The former assistant coach faces 52 criminal counts that he sexually abused 10 boys over 15 years, although he has denied all charges.
In his statement, defense attorney Joe Amendola argued that the men who will be testifying against Sandusky, arguing that he sexually abused them when they were children, are "accusers" and not victims, and have a financial interest in the case.
This was a response to prosecution telling the jury that the former coach was a "predatory pedophile" who took advantage of young boys in a vulnerable state under his leadership, The Associated Press shared.
Amendola acknowledged that Sandusky has admitted to having showered with young boys back at Penn State, but the lawyer argued that there was nothing criminal or sexual about such actions.
The prosecutor, Senior Deputy Attorney General Joseph McGettigan III, used pictures of the accusers that he showed to the jury, explaining to the five men and seven women on the panel that Sandusky's alleged crimes stretched "not over days, not over weeks, not even over months, but in some cases over years." He then expressed that Sandusky groomed the young men by buying them gifts, before sexually abusing them.
"They are real people with real experience," McGettigan said. "You will know they were violated."

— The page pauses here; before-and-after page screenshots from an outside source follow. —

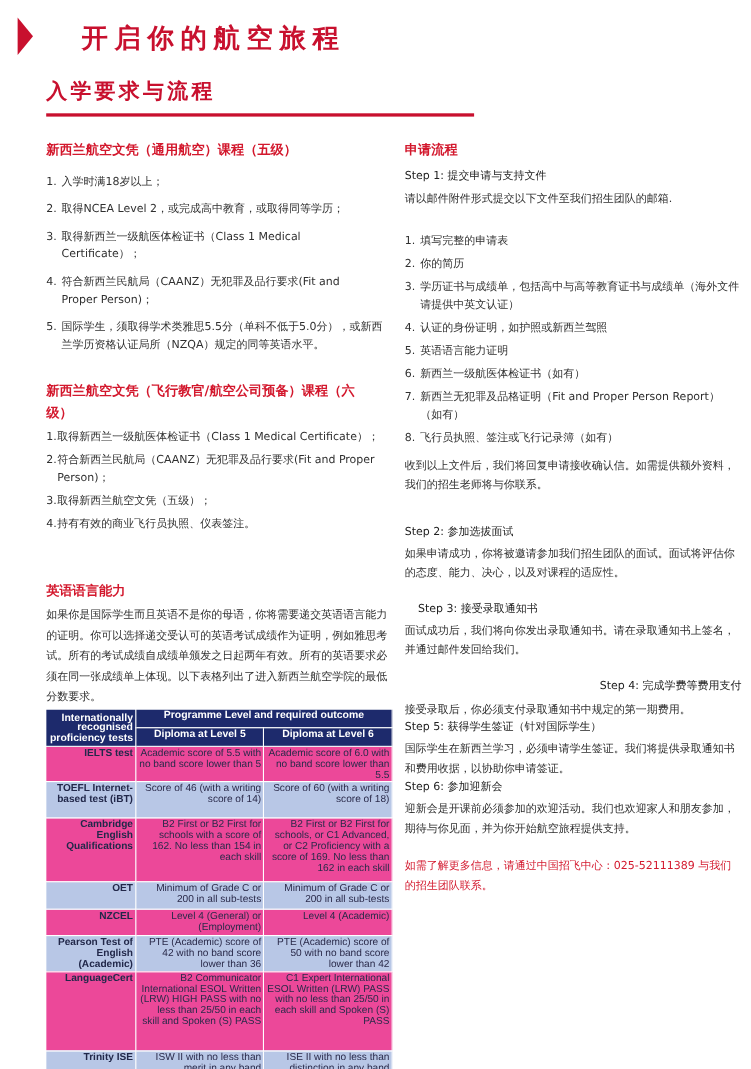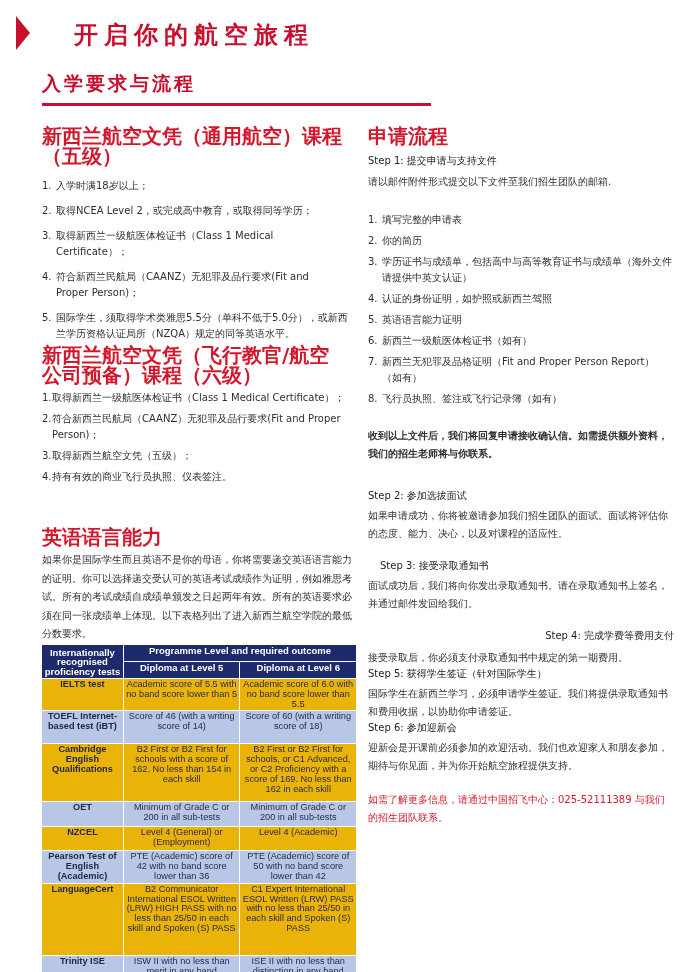"新西兰航空文凭（通用航空）课程（五级）" .sec-title { font-size: 20px -> 12px }
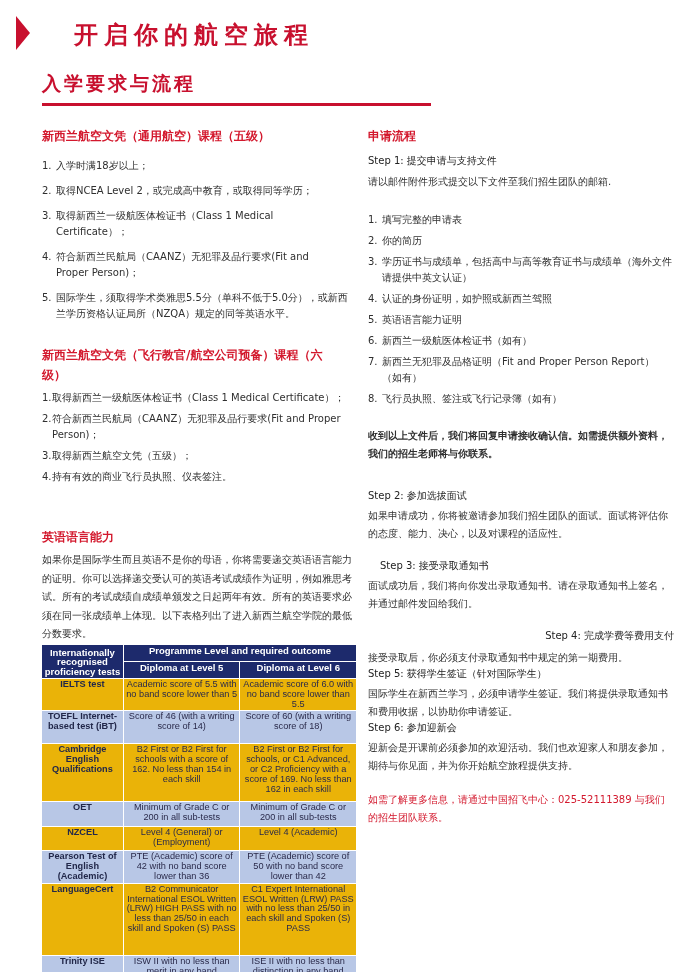"收到以上文件后，我们将回复申请接收确认信。如需提供额外资料，我们的招生老师将与你" div.body-text { font-weight: bold -> none; margin-top: 20px -> 8px }
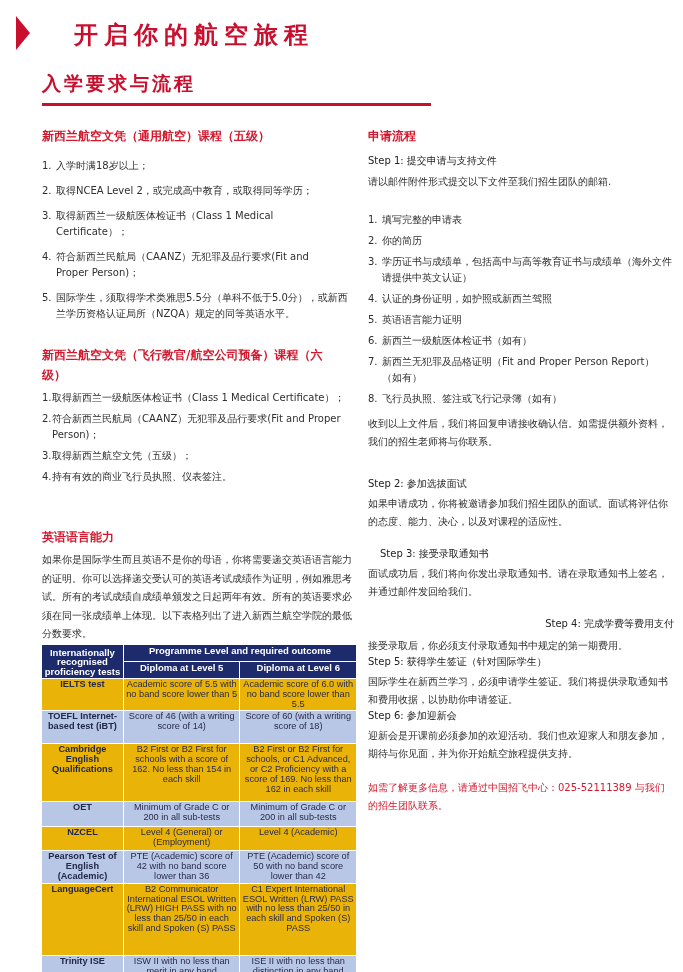"Internationally recognised proficiency" table.prof td, table.prof th { text-align: center -> right }
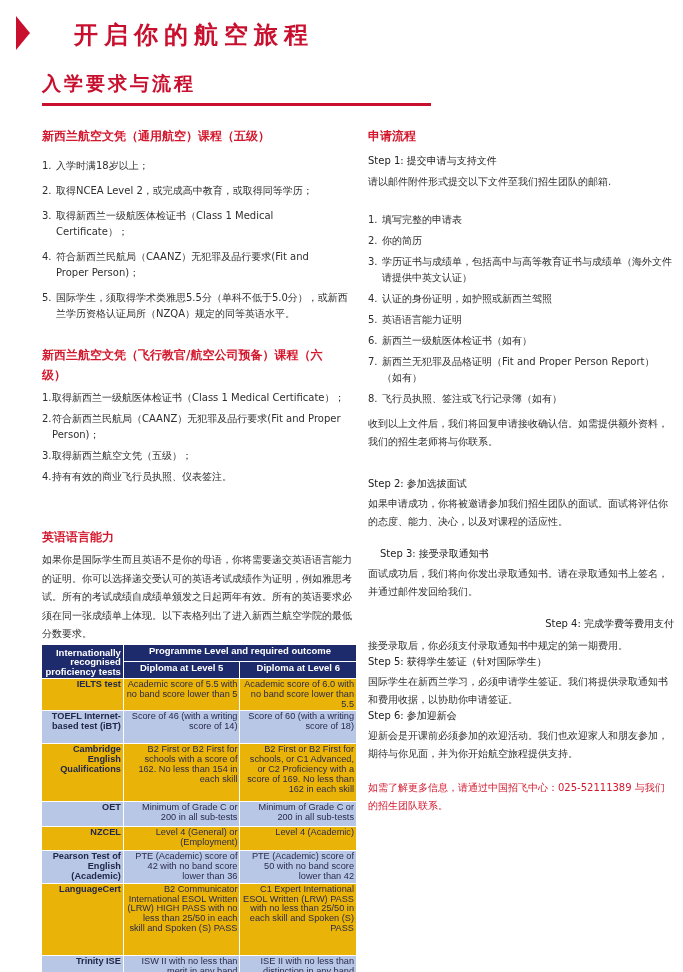"IELTS test" tr.light td { background: #eab308 -> #ec4899 }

It was expected that a number of alleged victims will take the stand and share their stories about Sandusky. The jurors will have to determine how credible they are, and whether the former assistant coach really crossed the line into sexual abuse.
Judge John Cleland, who is presiding over the case, rejected requests by the defense to have the trial delayed, as it is still trying to have some of the counts against Sandusky dismissed.